The smoke from the plane crash still lingers. Inside the building across the street, I see an older lady and her husband through the dim haze. They stare out their windows at the street, like ghosts.
In the late afternoon, what looks like a toy helicopter putters by our building at about thirty feet off the ground. It’s the size of a doghouse, flying slowly and with purpose. I catch a glimpse of some weird gizmo hanging off its bottom. Then it’s gone.
Across the street, the old man yanks his drapes closed.
Smart.
An hour later, a car pulls up across the street and my heart leaps into my throat. A human being, I think. Finally, somebody can tell us what’s going on. Thank you, Jesus.
Then my face flushes and goes numb. Two domestic bots step out of the vehicle. They walk to the back of the SUV on cheap, shaky legs. The rear door opens and the two walkers reach inside and pull out a dull gray bomb droid. They set the squat droid down on the pavement. It spins on its treads a little, calibrating. The glint from its jet-black shotgun sends a shiver through me—the g*n looks practical, like any other tool designed to do a very specific job.

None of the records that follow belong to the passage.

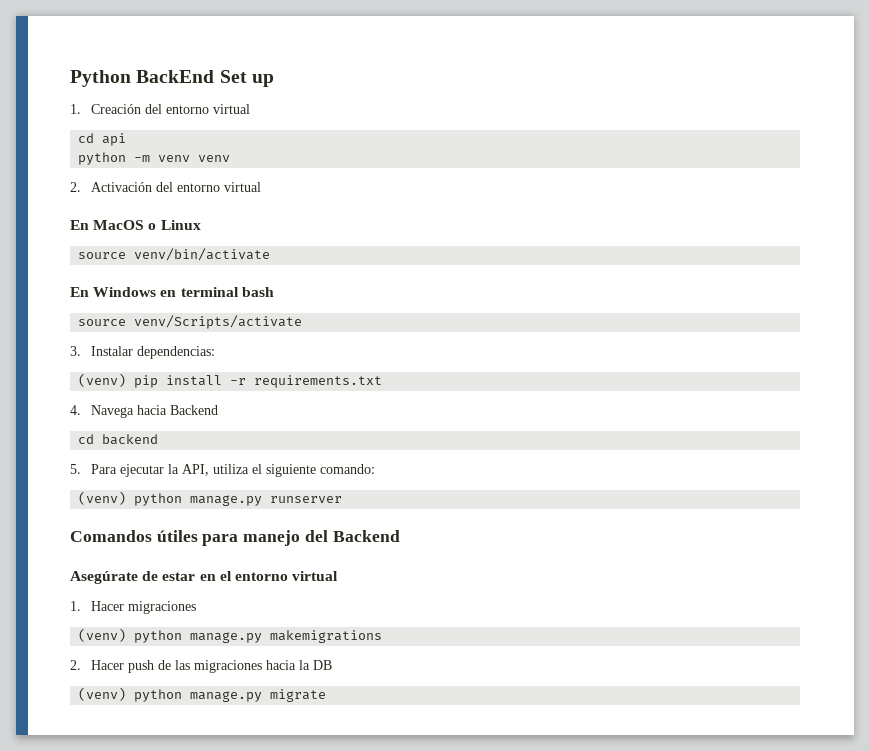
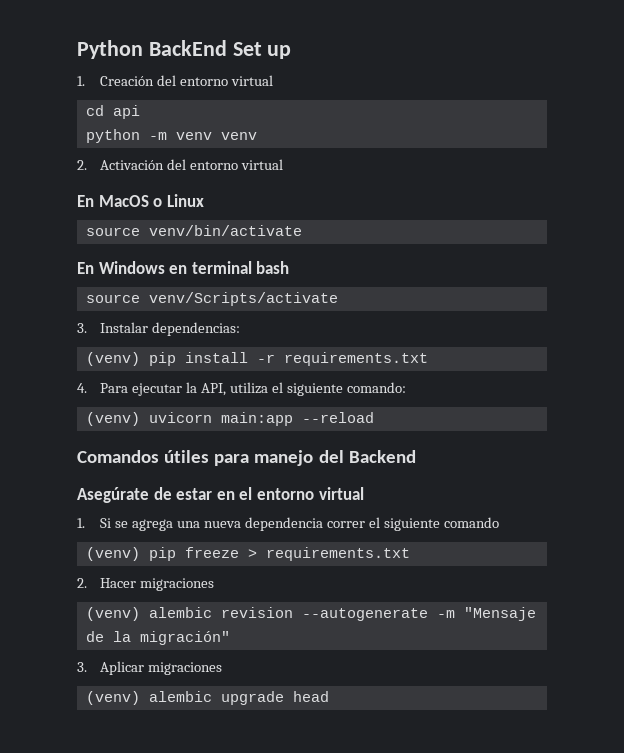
- 4. Navega hacia Backend
- cd backend
- 5. Para ejecutar la API, utiliza el siguiente comando:
+ 4. Para ejecutar la API, utiliza el siguiente comando:
- (venv) python manage.py runserver
+ (venv) uvicorn main:app --reload
- 1. Hacer migraciones
- (venv) python manage.py makemigrations
- 2. Hacer push de las migraciones hacia la DB
- (venv) python manage.py migrate
+ 1. Si se agrega una nueva dependencia correr el siguiente comando
+ (venv) pip freeze > requirements.txt
+ 2. Hacer migraciones
+ (venv) alembic revision --autogenerate -m "Mensaje de la migración"
+ 3. Aplicar migraciones
+ (venv) alembic upgrade head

Without looking at one another, the three droids stumble and roll into the front door of the building across the street.
It isn’t even locked, I think. Their door isn’t even locked. And neither is mine.

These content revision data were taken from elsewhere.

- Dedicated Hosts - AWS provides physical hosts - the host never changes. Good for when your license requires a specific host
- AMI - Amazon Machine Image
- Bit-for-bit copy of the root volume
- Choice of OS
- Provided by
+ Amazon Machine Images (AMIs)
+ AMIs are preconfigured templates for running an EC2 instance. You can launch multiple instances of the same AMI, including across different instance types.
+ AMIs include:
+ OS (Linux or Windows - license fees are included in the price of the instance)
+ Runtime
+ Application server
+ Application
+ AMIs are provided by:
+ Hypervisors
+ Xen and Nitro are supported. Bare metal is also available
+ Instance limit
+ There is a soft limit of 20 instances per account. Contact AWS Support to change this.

The droids can’t be choosing the doors randomly. Lots of people have run by now. Even more were already out of town for Thanksgiving. Too many doors and not enough droids—a simple engineering problem.

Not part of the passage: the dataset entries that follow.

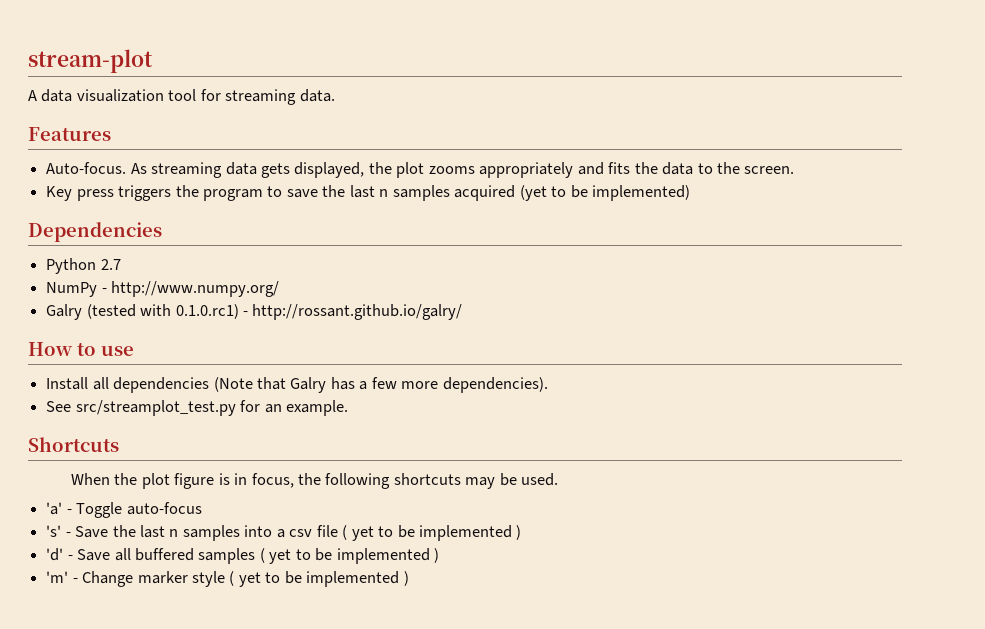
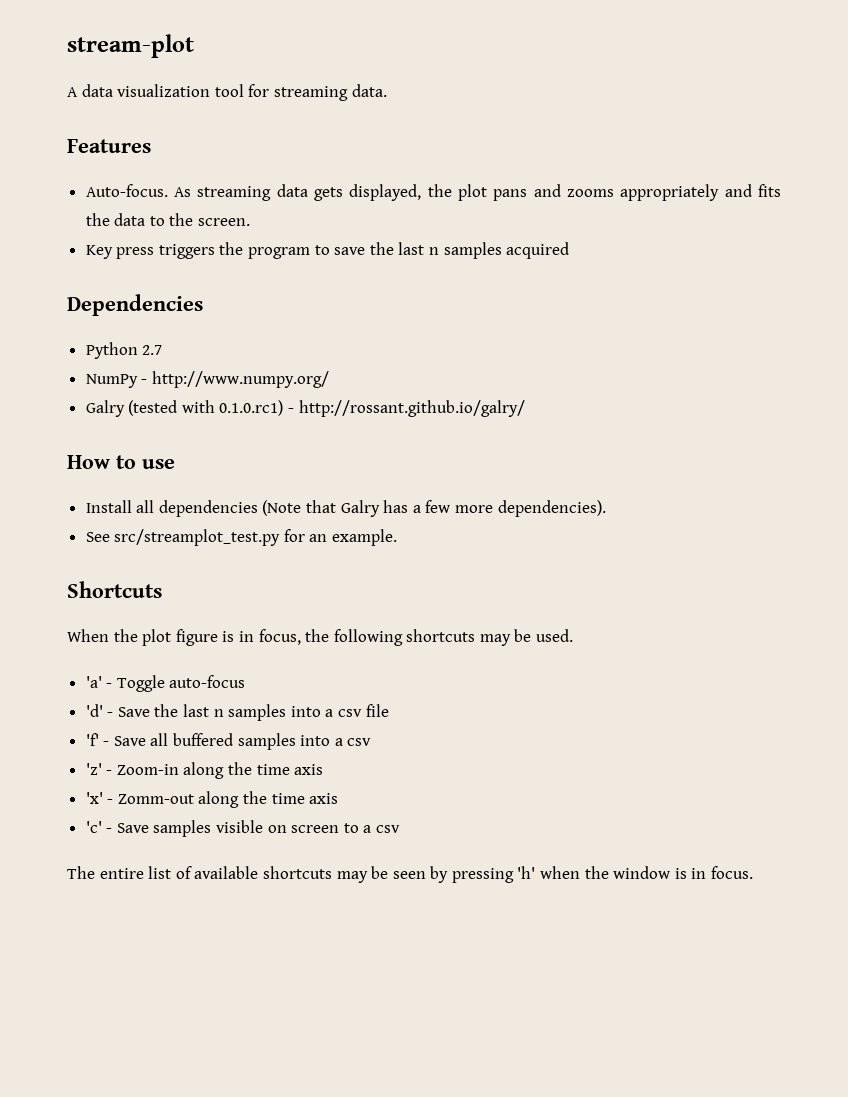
- As streaming data gets displayed, the plot zooms appropriately and fits the data to the screen.
+ As streaming data gets displayed, the plot pans and zooms appropriately and fits the data to the screen.
- Key press triggers the program to save the last n samples acquired (yet to be implemented)
+ Key press triggers the program to save the last n samples acquired
- 's' - Save the last n samples into a csv file ( yet to be implemented )
- 'd' - Save all buffered samples ( yet to be implemented )
- 'm' - Change marker style ( yet to be implemented )
+ 'd' - Save the last n samples into a csv file
+ 'f' - Save all buffered samples into a csv
+ 'z' - Zoom-in along the time axis
+ 'x' - Zomm-out along the time axis
+ 'c' - Save samples visible on screen to a csv
+ The entire list of available shortcuts may be seen by pressing 'h' when the window is in focus.

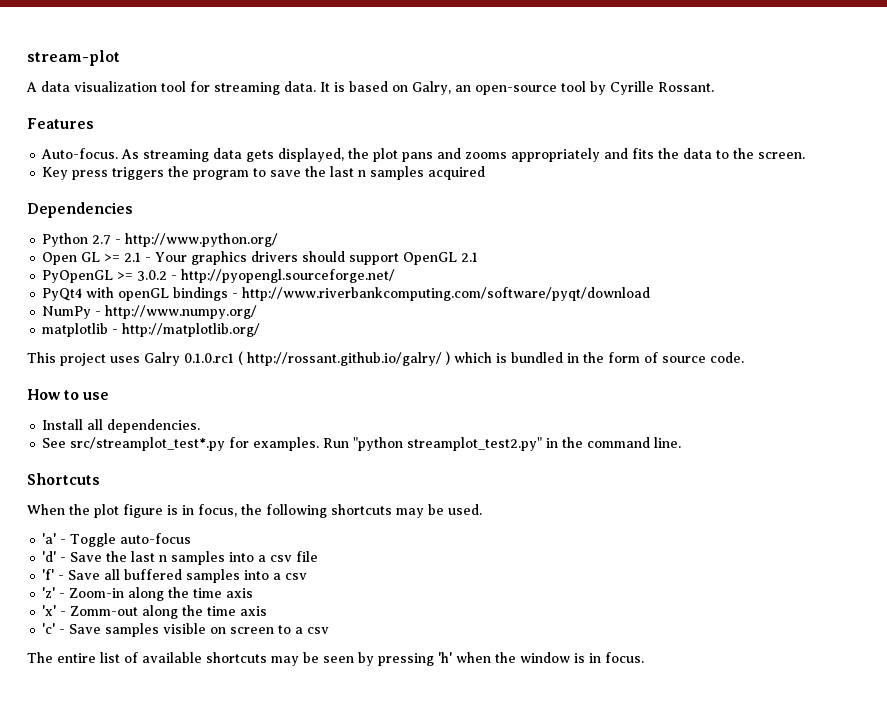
+ It is based on Galry, an open-source tool by Cyrille Rossant.
- Python 2.7
+ Python 2.7 - http://www.python.org/
+ Open GL >= 2.1 - Your graphics drivers should support OpenGL 2.1
+ PyOpenGL >= 3.0.2 - http://pyopengl.sourceforge.net/
+ PyQt4 with openGL bindings - http://www.riverbankcomputing.com/software/pyqt/download
  NumPy - http://www.numpy.org/
- Galry (tested with 0.1.0.rc1) - http://rossant.github.io/galry/
+ matplotlib - http://matplotlib.org/
+ This project uses Galry 0.1.0.rc1 ( http://rossant.github.io/galry/ ) which is bundled in the form of source code.
- Install all dependencies (Note that Galry has a few more dependencies).
- See src/streamplot_test.py for an example.
+ Install all dependencies.
+ See src/streamplot_test*.py for examples. Run "python streamplot_test2.py" in the command line.

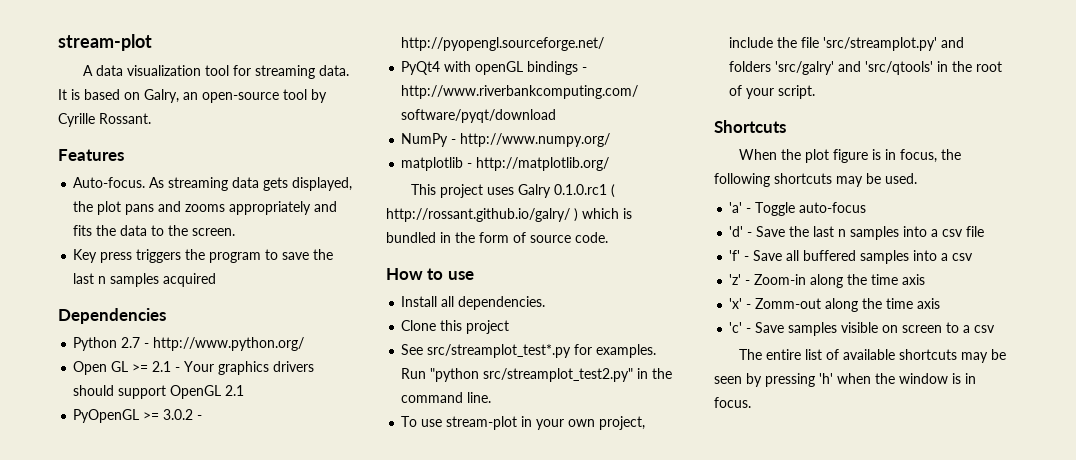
+ Clone this project
- Run "python streamplot_test2.py" in the command line.
+ Run "python src/streamplot_test2.py" in the command line.
+ To use stream-plot in your own project, include the file 'src/streamplot.py' and folders 'src/galry' and 'src/qtools' in the root of your script.

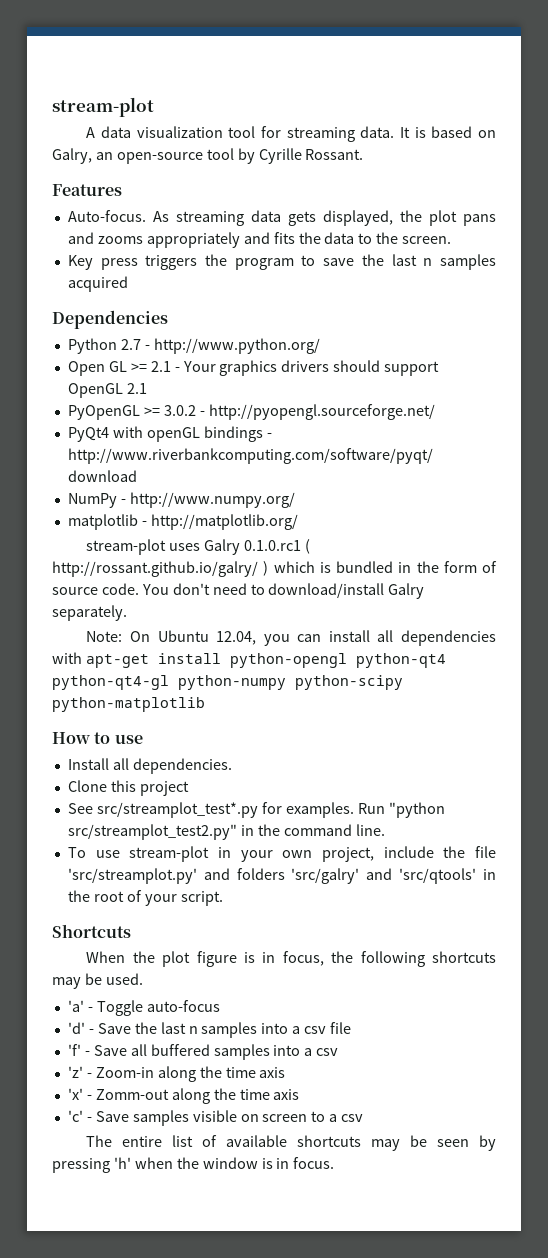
- This project uses Galry 0.1.0.rc1 ( http://rossant.github.io/galry/ ) which is bundled in the form of source code.
+ stream-plot uses Galry 0.1.0.rc1 ( http://rossant.github.io/galry/ ) which is bundled in the form of source code. You don't need to download/install Galry separately.
+ Note: On Ubuntu 12.04, you can install all dependencies with apt-get install python-opengl python-qt4 python-qt4-gl python-numpy python-scipy python-matplotlib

My mind wanders back to the curious little chopper. I think maybe it flew by for a reason. Like maybe it was searching the windows, looking for people.
I’m glad my windows are blocked. I don’t have any idea why I chose to put up tinfoil. Maybe because I didn’t want a single bit of the horror outside to seep into my safe place. But the foil completely blocks the light that comes in from the outside. It stands to reason that it also blocks the light that leaks out from inside.
And more important, the heat.
An hour later the droids come out of the building across the street. The bomb droid drags two bags behind it. The domestics load the bags and the other droid into the car. Before they leave, one of the walkers freezes in place. It’s this bulky domestic with a big creepy grin permanently sculpted onto its face. A Big Happy. It pauses next to the idling smart car and turns its head left and right, scanning the empty street for movement. The thing is absolutely still for about thirty seconds. I don’t move, breathe, blink.
I never see the old couple again.
That night, the lookers fly past about once an hour. The gentle thup-thup of their rotors cuts through my nightmares. My brain is caught in a never-ending loop, feverishly considering how to survive this.